• **Assignment**
Your copy should match the entries exactly, with the pictures left out.

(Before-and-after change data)

----

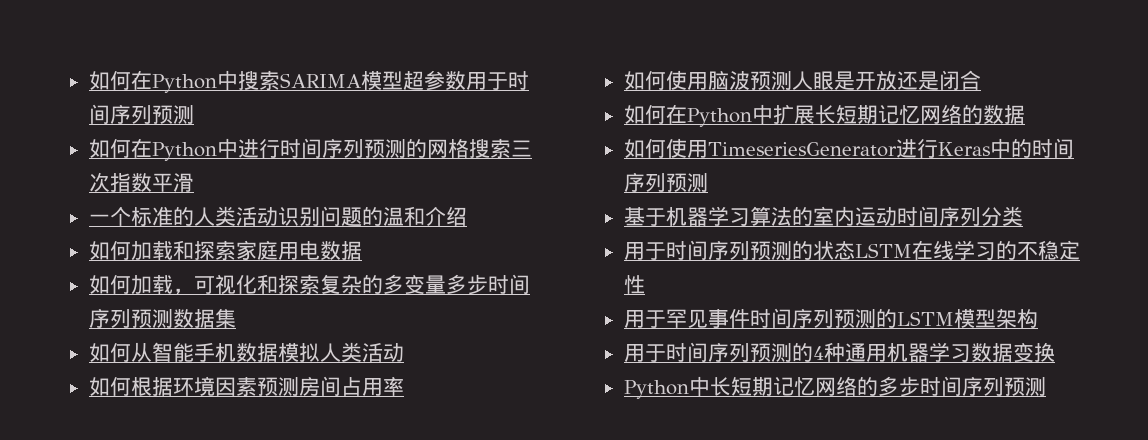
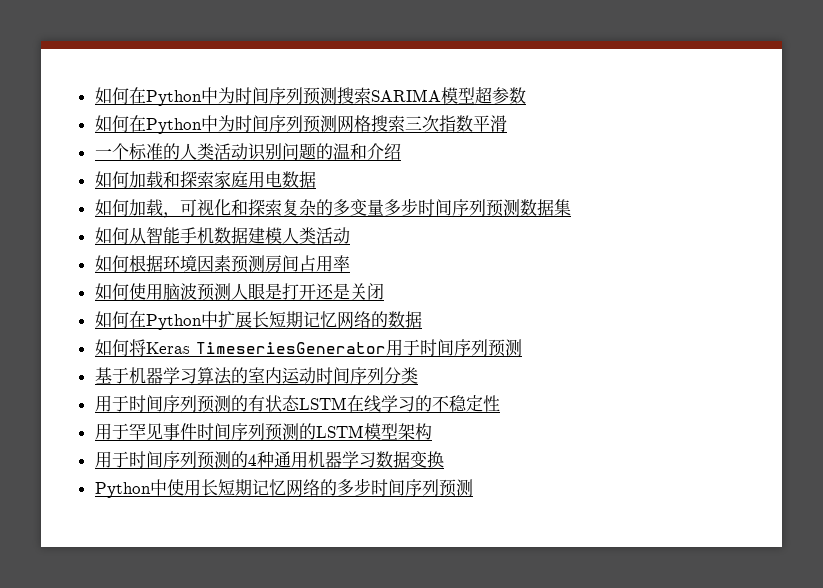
- 如何在Python中搜索SARIMA模型超参数用于时间序列预测
- 如何在Python中进行时间序列预测的网格搜索三次指数平滑
+ 如何在Python中为时间序列预测搜索SARIMA模型超参数
+ 如何在Python中为时间序列预测网格搜索三次指数平滑
- 如何从智能手机数据模拟人类活动
+ 如何从智能手机数据建模人类活动
- 如何使用脑波预测人眼是开放还是闭合
+ 如何使用脑波预测人眼是打开还是关闭
- 如何使用TimeseriesGenerator进行Keras中的时间序列预测
+ 如何将Keras TimeseriesGenerator用于时间序列预测
- 用于时间序列预测的状态LSTM在线学习的不稳定性
+ 用于时间序列预测的有状态LSTM在线学习的不稳定性
- Python中长短期记忆网络的多步时间序列预测
+ Python中使用长短期记忆网络的多步时间序列预测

----

• **Solution below**
- 如何在Python中搜索SARIMA模型超参数用于时间序列预测
- 如何在Python中进行时间序列预测的网格搜索三次指数平滑
+ 如何在Python中为时间序列预测搜索SARIMA模型超参数
+ 如何在Python中为时间序列预测网格搜索三次指数平滑
- 如何从智能手机数据模拟人类活动
+ 如何从智能手机数据建模人类活动
- 如何使用脑波预测人眼是开放还是闭合
+ 如何使用脑波预测人眼是打开还是关闭
- 如何使用TimeseriesGenerator进行Keras中的时间序列预测
+ 如何将Keras TimeseriesGenerator用于时间序列预测
- 用于时间序列预测的状态LSTM在线学习的不稳定性
+ 用于时间序列预测的有状态LSTM在线学习的不稳定性
- Python中长短期记忆网络的多步时间序列预测
+ Python中使用长短期记忆网络的多步时间序列预测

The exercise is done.